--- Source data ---
● ● ● ● ● ● ●

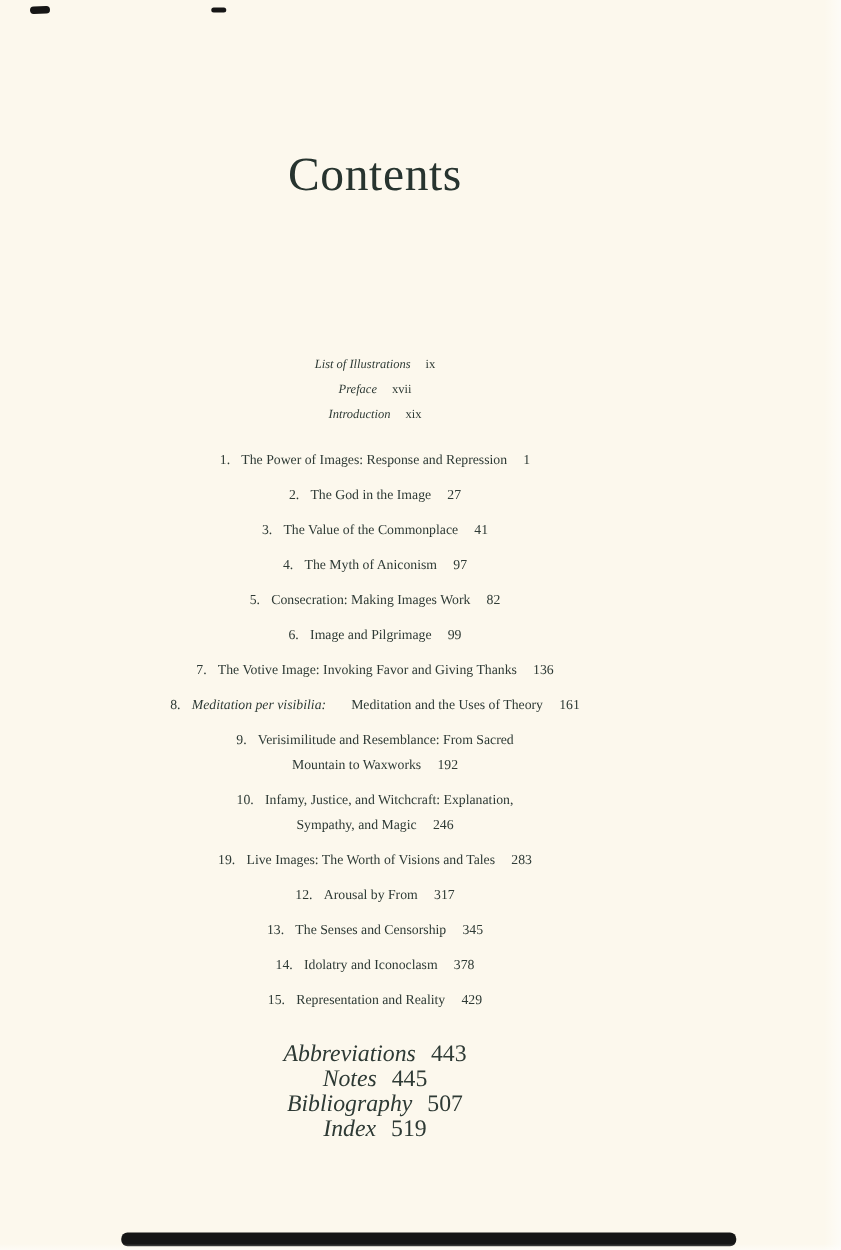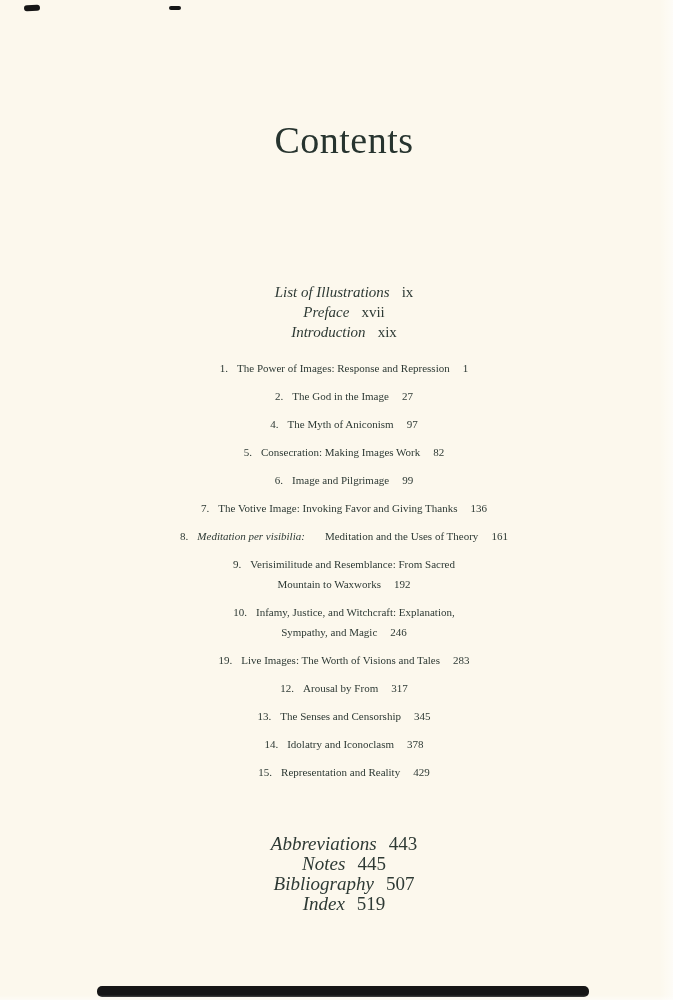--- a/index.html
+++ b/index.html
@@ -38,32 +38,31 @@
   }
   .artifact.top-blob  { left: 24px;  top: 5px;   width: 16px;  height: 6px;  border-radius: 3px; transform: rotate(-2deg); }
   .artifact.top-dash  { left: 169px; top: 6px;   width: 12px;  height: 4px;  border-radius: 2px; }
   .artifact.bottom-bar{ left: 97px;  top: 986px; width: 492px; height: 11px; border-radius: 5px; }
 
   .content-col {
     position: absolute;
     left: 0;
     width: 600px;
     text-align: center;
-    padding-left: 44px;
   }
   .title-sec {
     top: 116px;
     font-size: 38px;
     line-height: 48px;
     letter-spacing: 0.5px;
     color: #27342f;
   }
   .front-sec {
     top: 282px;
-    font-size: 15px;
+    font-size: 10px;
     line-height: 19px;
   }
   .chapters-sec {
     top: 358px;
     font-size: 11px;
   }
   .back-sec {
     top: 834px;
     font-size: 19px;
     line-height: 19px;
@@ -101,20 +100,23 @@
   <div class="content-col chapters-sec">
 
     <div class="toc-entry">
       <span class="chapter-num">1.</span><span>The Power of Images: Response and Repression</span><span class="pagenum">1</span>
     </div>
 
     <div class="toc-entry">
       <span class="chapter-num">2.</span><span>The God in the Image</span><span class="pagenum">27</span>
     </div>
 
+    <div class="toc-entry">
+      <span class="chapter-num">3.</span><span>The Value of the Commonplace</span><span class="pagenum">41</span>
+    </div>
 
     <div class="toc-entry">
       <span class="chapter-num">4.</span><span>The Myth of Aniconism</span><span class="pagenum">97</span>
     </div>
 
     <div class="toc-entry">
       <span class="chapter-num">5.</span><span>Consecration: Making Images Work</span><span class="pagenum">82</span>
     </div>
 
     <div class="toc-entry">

● ● ● ● ● ● ●

--- Assignment ---
In the records above, some lines hold the word "Images"; copy each such line.

--- The completed task ---
       <span class="chapter-num">1.</span><span>The Power of Images: Response and Repression</span><span class="pagenum">1</span>
       <span class="chapter-num">5.</span><span>Consecration: Making Images Work</span><span class="pagenum">82</span>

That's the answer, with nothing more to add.